A UDF man is speaking: "We are a broad-based movement of national liberation and not a political party. Anyone, be he a drunkard, a clergyman, a white, a student, anyone - anyone who feels the pain - is welcome." The congregation ripples with each sentence. A black trade unionist steps up, spins toward five whites, makes a remark that is met with monstrous cheers, by far the loudest response of the day: "Go tell your friends and comrades to come to our funerals," he shouts. "Tell them how peaceful we are." The church explodes in agreement.

It's been two hours, the building is suffocating, unbearably hot. I'm immersed in sweat, body stink. I decide to break, find something to drink. Outside - lean against church wall, light a smoke, close my eyes, take a dozen deep breaths. Eyes reopen, realize I've been encircled by residents.

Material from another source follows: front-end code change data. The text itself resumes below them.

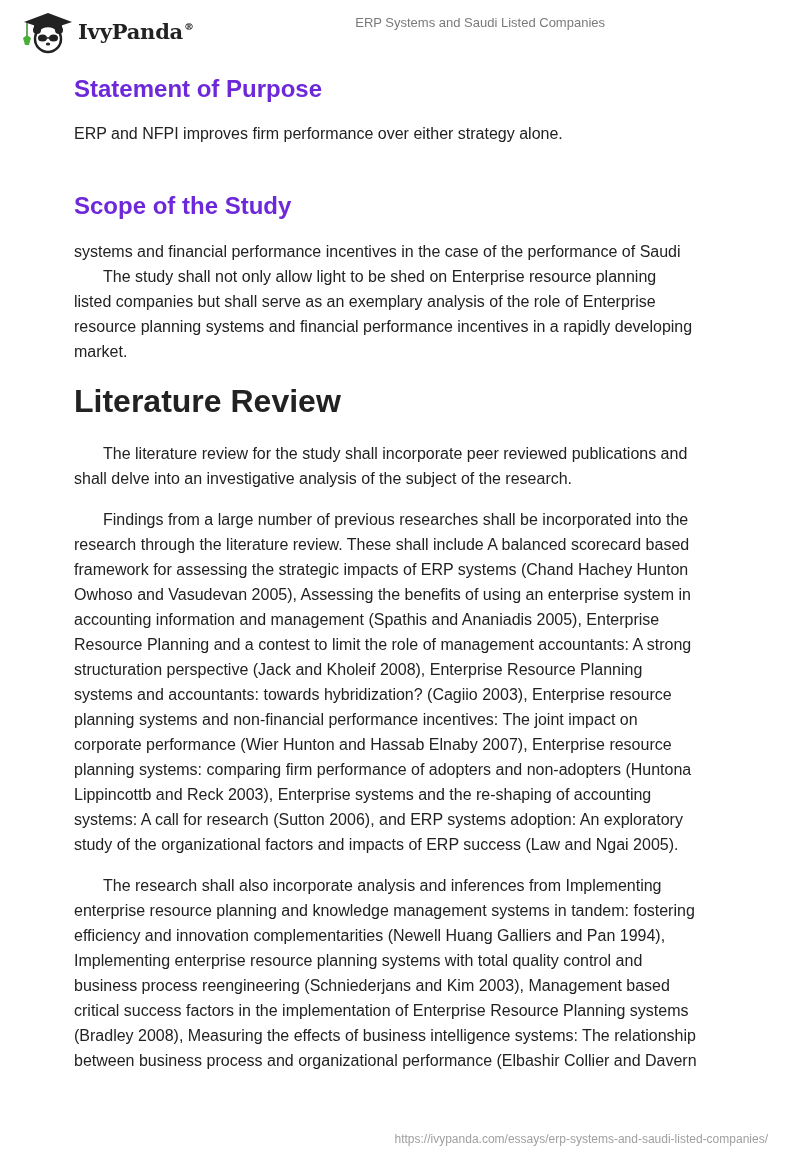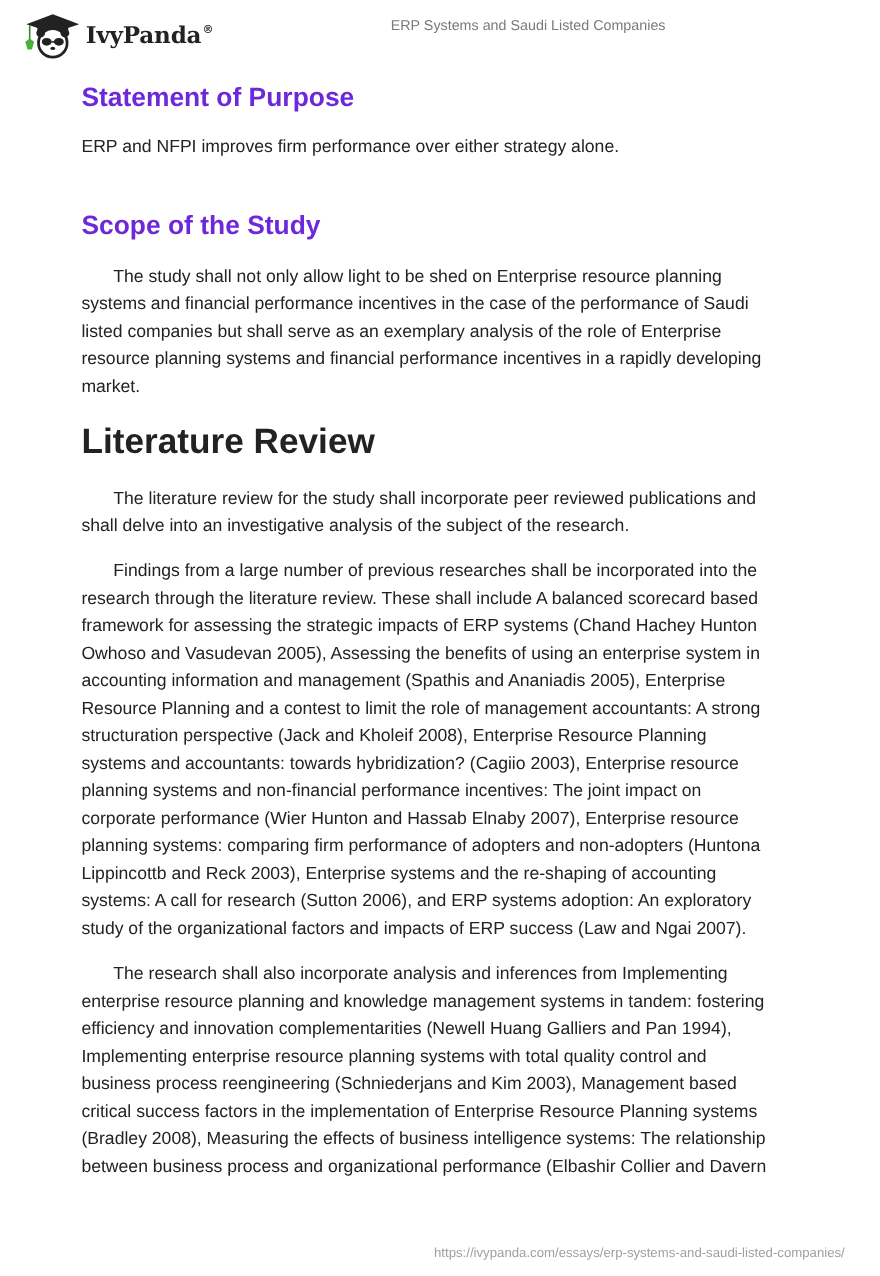--- a/index.html
+++ b/index.html
@@ -45,22 +45,22 @@
 </div>
 
 <div class="content">
   <h2 style="top:75px;">Statement of Purpose</h2>
   <div class="para" style="top:121px;">
     <div class="line">ERP and NFPI improves firm performance over either strategy alone.</div>
   </div>
 
   <h2 style="top:192px;">Scope of the Study</h2>
   <div class="para" style="top:239px;">
+    <div class="line">systems and financial performance incentives in the case of the performance of Saudi</div>
     <div class="line indent">The study shall not only allow light to be shed on Enterprise resource planning</div>
-    <div class="line">systems and financial performance incentives in the case of the performance of Saudi</div>
     <div class="line">listed companies but shall serve as an exemplary analysis of the role of Enterprise</div>
     <div class="line">resource planning systems and financial performance incentives in a rapidly developing</div>
     <div class="line">market.</div>
   </div>
 
   <h1 style="top:383px;text-align:right;">Literature Review</h1>
   <div class="para" style="top:441px;">
     <div class="line indent">The literature review for the study shall incorporate peer reviewed publications and</div>
     <div class="line">shall delve into an investigative analysis of the subject of the research.</div>
   </div>
@@ -72,21 +72,21 @@
     <div class="line">Owhoso and Vasudevan 2005), Assessing the benefits of using an enterprise system in</div>
     <div class="line">accounting information and management (Spathis and Ananiadis 2005), Enterprise</div>
     <div class="line">Resource Planning and a contest to limit the role of management accountants: A strong</div>
     <div class="line">structuration perspective (Jack and Kholeif 2008), Enterprise Resource Planning</div>
     <div class="line">systems and accountants: towards hybridization? (Cagiio 2003), Enterprise resource</div>
     <div class="line">planning systems and non-financial performance incentives: The joint impact on</div>
     <div class="line">corporate performance (Wier Hunton and Hassab Elnaby 2007), Enterprise resource</div>
     <div class="line">planning systems: comparing firm performance of adopters and non-adopters (Huntona</div>
     <div class="line">Lippincottb and Reck 2003), Enterprise systems and the re-shaping of accounting</div>
     <div class="line">systems: A call for research (Sutton 2006), and ERP systems adoption: An exploratory</div>
-    <div class="line">study of the organizational factors and impacts of ERP success (Law and Ngai 2007).</div>
+    <div class="line">study of the organizational factors and impacts of ERP success (Law and Ngai 2005).</div>
   </div>
 
   <div class="para" style="top:873px;">
     <div class="line indent">The research shall also incorporate analysis and inferences from Implementing</div>
     <div class="line">enterprise resource planning and knowledge management systems in tandem: fostering</div>
     <div class="line">efficiency and innovation complementarities (Newell Huang Galliers and Pan 1994),</div>
     <div class="line">Implementing enterprise resource planning systems with total quality control and</div>
     <div class="line">business process reengineering (Schniederjans and Kim 2003), Management based</div>
     <div class="line">critical success factors in the implementation of Enterprise Resource Planning systems</div>
     <div class="line">(Bradley 2008), Measuring the effects of business intelligence systems: The relationship</div>

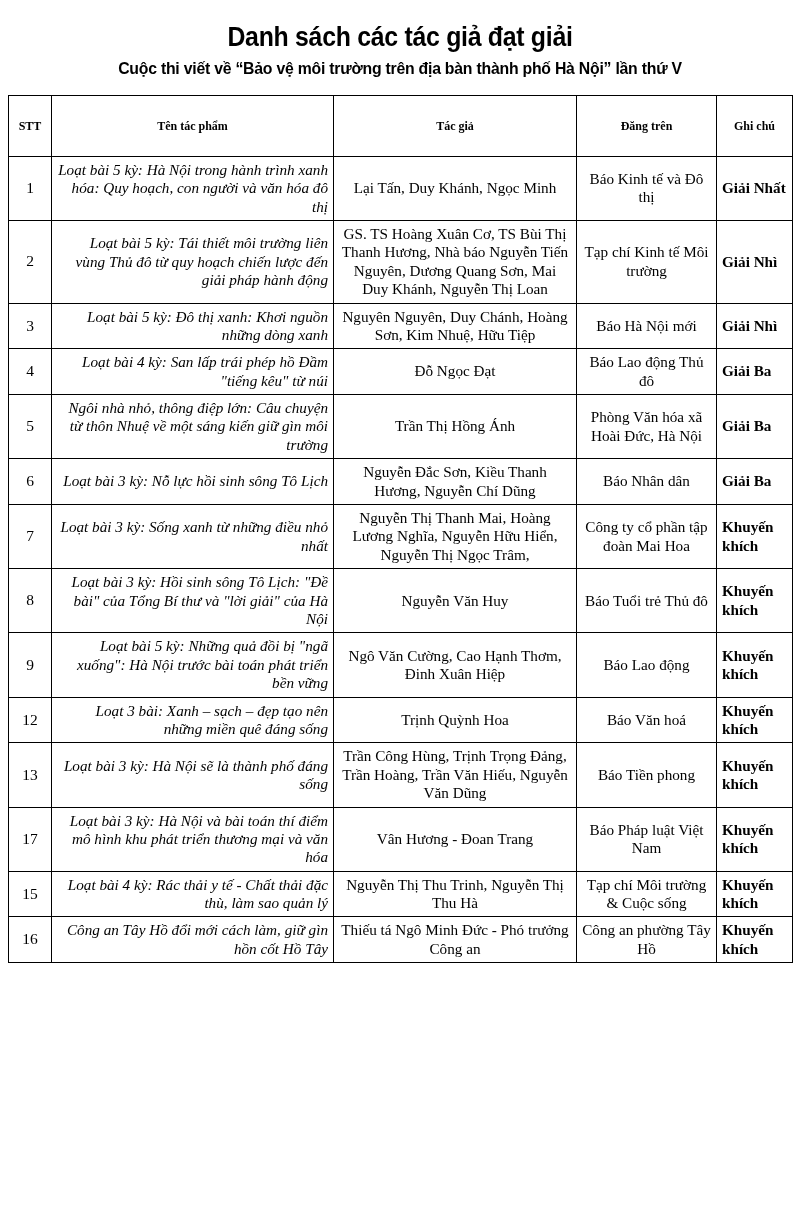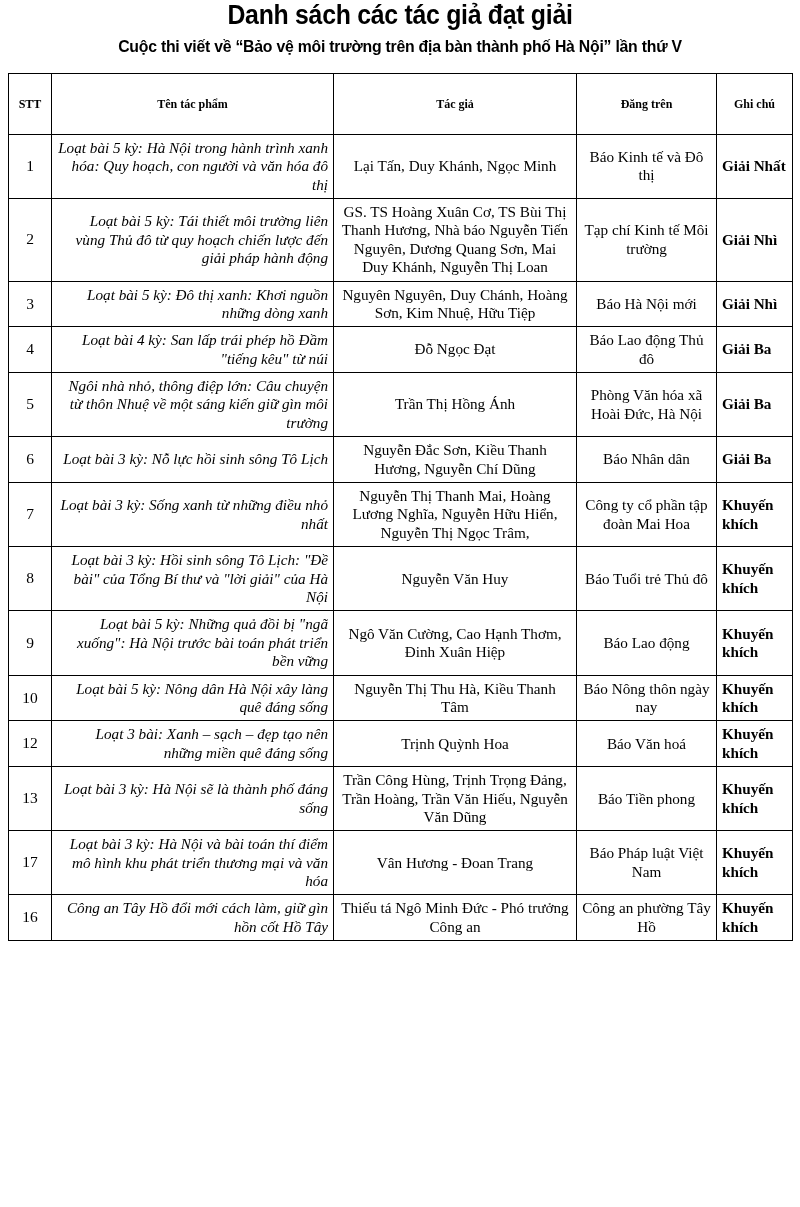--- a/index.html
+++ b/index.html
@@ -18,20 +18,21 @@
   .page {
     width: 800px;
     height: 1207px;
     position: relative;
     box-sizing: border-box;
     overflow: hidden;
   }
 
   
   .heading-block {
+    padding-top: 22px;
     text-align: center;
   }
   .doc-title {
     font-family: "Liberation Sans", "DejaVu Sans", sans-serif;
     font-weight: bold;
     font-size: 27px;
     line-height: 1.12;
     letter-spacing: -0.3px;
     transform: scaleX(0.92);
     transform-origin: center center;
@@ -191,27 +192,20 @@
             <td class="cell-note">Khuyến khích</td>
           </tr>
           <tr>
             <td class="cell-stt">9</td>
             <td class="cell-title">Loạt bài 5 kỳ: Những quả đồi bị "ngã xuống": Hà Nội trước bài toán phát triển bền vững</td>
             <td class="cell-author">Ngô Văn Cường, Cao Hạnh Thơm, Đinh Xuân Hiệp</td>
             <td class="cell-pub">Báo Lao động</td>
             <td class="cell-note">Khuyến khích</td>
           </tr>
           <tr>
-            <td class="cell-stt">10</td>
-            <td class="cell-title">Loạt bài 5 kỳ: Nông dân Hà Nội xây làng quê đáng sống</td>
-            <td class="cell-author">Nguyễn Thị Thu Hà, Kiều Thanh Tâm</td>
-            <td class="cell-pub">Báo Nông thôn ngày nay</td>
-            <td class="cell-note">Khuyến khích</td>
-          </tr>
-          <tr>
             <td class="cell-stt">12</td>
             <td class="cell-title">Loạt 3 bài: Xanh – sạch – đẹp tạo nên những miền quê đáng sống</td>
             <td class="cell-author">Trịnh Quỳnh Hoa</td>
             <td class="cell-pub">Báo Văn hoá</td>
             <td class="cell-note">Khuyến khích</td>
           </tr>
           <tr>
             <td class="cell-stt">13</td>
             <td class="cell-title">Loạt bài 3 kỳ: Hà Nội sẽ là thành phố đáng sống</td>
             <td class="cell-author">Trần Công Hùng, Trịnh Trọng Đảng, Trần Hoàng, Trần Văn Hiếu, Nguyễn Văn Dũng</td>
@@ -219,20 +213,27 @@
             <td class="cell-note">Khuyến khích</td>
           </tr>
           <tr>
             <td class="cell-stt">17</td>
             <td class="cell-title">Loạt bài 3 kỳ: Hà Nội và bài toán thí điểm mô hình khu phát triển thương mại và văn hóa</td>
             <td class="cell-author">Vân Hương - Đoan Trang</td>
             <td class="cell-pub">Báo Pháp luật Việt Nam</td>
             <td class="cell-note">Khuyến khích</td>
           </tr>
           <tr>
+            <td class="cell-stt">15</td>
+            <td class="cell-title">Loạt bài 4 kỳ:  Rác thải y tế - Chất thải đặc thù, làm sao quản lý</td>
+            <td class="cell-author">Nguyễn Thị Thu Trinh, Nguyễn Thị Thu Hà</td>
+            <td class="cell-pub">Tạp chí Môi trường &amp; Cuộc sống</td>
+            <td class="cell-note">Khuyến khích</td>
+          </tr>
+          <tr>
             <td class="cell-stt">16</td>
             <td class="cell-title">Công an Tây Hồ đổi mới cách làm, giữ gìn hồn cốt Hồ Tây</td>
             <td class="cell-author">Thiếu tá Ngô Minh Đức - Phó trưởng Công an</td>
             <td class="cell-pub">Công an phường Tây Hồ</td>
             <td class="cell-note">Khuyến khích</td>
           </tr>
         </tbody>
     </table>
   </div>
 

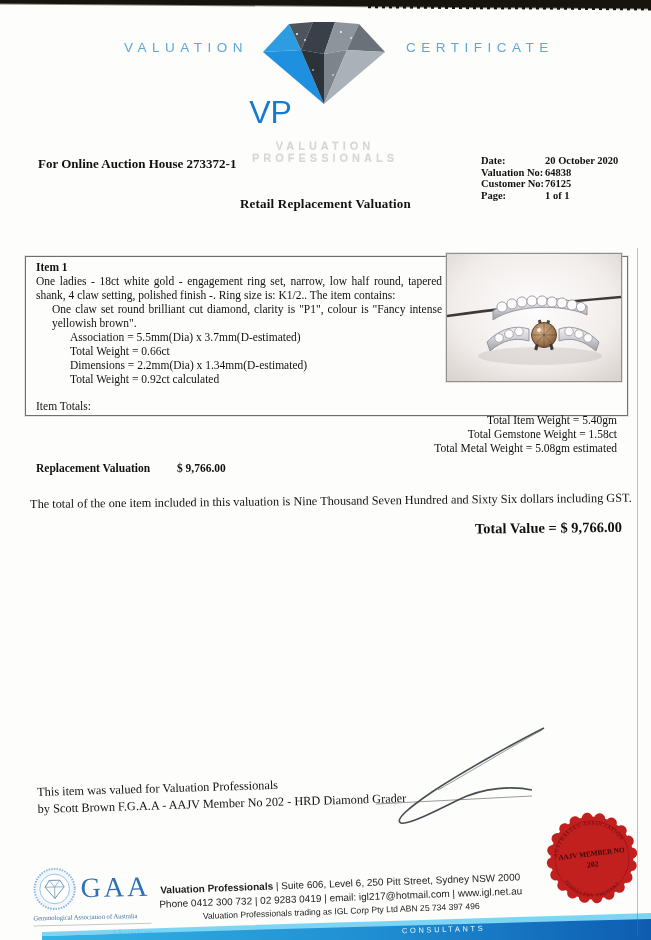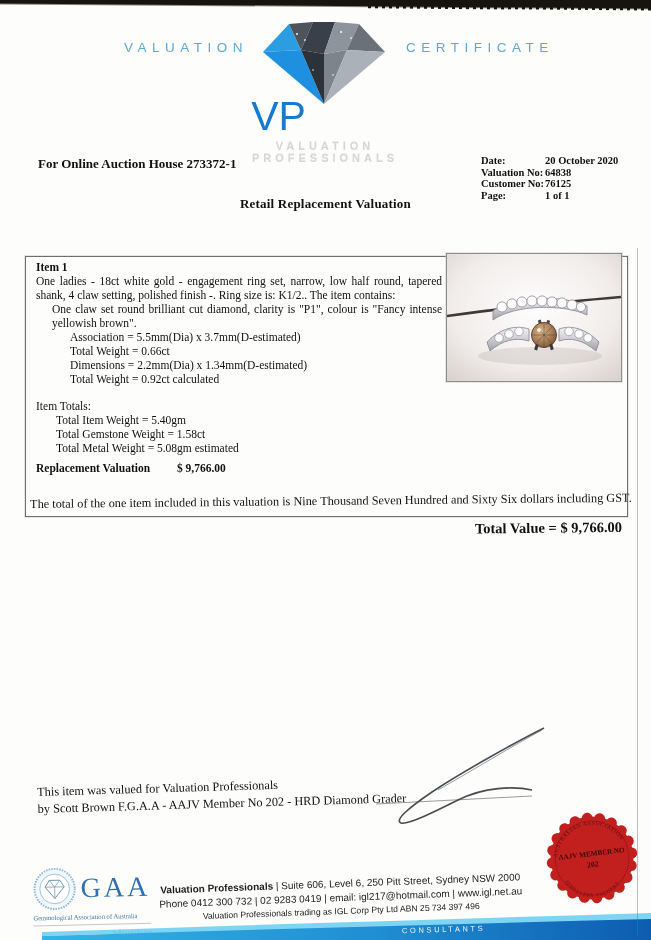--- a/index.html
+++ b/index.html
@@ -23,51 +23,51 @@
   }
   
   .hdr-word{
     position:absolute;top:40px;font-family:"Liberation Sans",sans-serif;
     font-size:13.5px;letter-spacing:5.5px;color:#5fa7d7;white-space:nowrap;
   }
   .hdr-word.left{left:124px;}
   .hdr-word.right{left:406px;}
   .diamond-logo{position:absolute;left:258px;top:20px;}
   .vp-initials{
-    position:absolute;left:8px;top:96px;width:541px;text-align:center;
-    font-family:"Liberation Sans",sans-serif;font-size:41px;color:#1679d2;line-height:1;
+    position:absolute;left:0;top:96px;width:541px;text-align:center;
+    font-family:"Liberation Sans",sans-serif;font-size:32px;color:#1679d2;line-height:1;
   }
   .vp-emboss{
     position:absolute;left:175px;top:140px;width:300px;text-align:center;
     font-family:"Liberation Sans",sans-serif;font-weight:bold;font-size:11px;
     letter-spacing:4px;line-height:12px;color:#d6d6d3;
     text-shadow:0 1px 0 rgba(255,255,255,.95),0 -1px 0 rgba(0,0,0,.07);
   }
   .for-line{position:absolute;left:38px;top:156px;font-weight:bold;font-size:13px;}
   .meta{position:absolute;left:481px;top:155px;font-size:10.5px;font-weight:bold;line-height:11.6px;}
   .meta .row{display:flex;}
   .meta .lbl{width:64px;}
   .meta .val{white-space:nowrap;}
   .doc-title{
     position:absolute;left:0;top:196px;width:651px;text-align:center;
     font-size:13px;font-weight:bold;letter-spacing:.2px;
   }
   
   .item-box{
-    position:absolute;left:25px;top:256px;width:603px;height:261px;
+    position:absolute;left:25px;top:256px;width:603px;height:160px;
     border:1.5px solid #6f6f6f;box-sizing:border-box;
     padding:3px 10px 0 10px;font-size:11.5px;line-height:14px;
     box-shadow:0 0 0 1px rgba(160,160,160,.25);
   }
   .item-box .h{font-weight:bold;}
   .para{width:406px;text-align:justify;}
   .ind1{margin-left:16px;width:390px;text-align:justify;}
   .ind2{margin-left:34px;}
   .gap14{height:13px;}
-  .totals-ind{margin-left:20px;}
+  .totals-ind{margin-left:20px;text-align:right;}
   .repl{font-weight:bold;margin-top:6px;}
   .repl .v{margin-left:24px;}
   
   .photo{
     position:absolute;left:446px;top:253px;width:176px;height:129px;
     border:1px solid #8f8f8f;box-sizing:border-box;background:#fbfafa;
     box-shadow:0 0 0 1px rgba(190,190,190,.4);
   }
   
   .summary{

More and more blacks crowd in until I'm pressed tight against stucco. Front rank is twelve inches away. As we talk, people turn, pass my comments to others behind them, who turn, relay to people standing behind them, who turn, and so on. It's that rare to find a white on their own turf. I ask, "Is there any place I can get a drink of water?" Instantly busted as an American. People call out, "Why are you supporting Botha?" I say I am not a representative of the American government, that we don't talk to each other, hadn't in years. People laugh but questions proceed. Hundreds of us packed together, sweating, stinking, conducting a seminar on apartheid politics.

Someone hands me a soda, gulp contents, thank assembled convention, return to church, discover ceremony is over, stage empty. Dignitaries have left, camera crews have left, and now funeral procession is carrying eleven coffins out front door.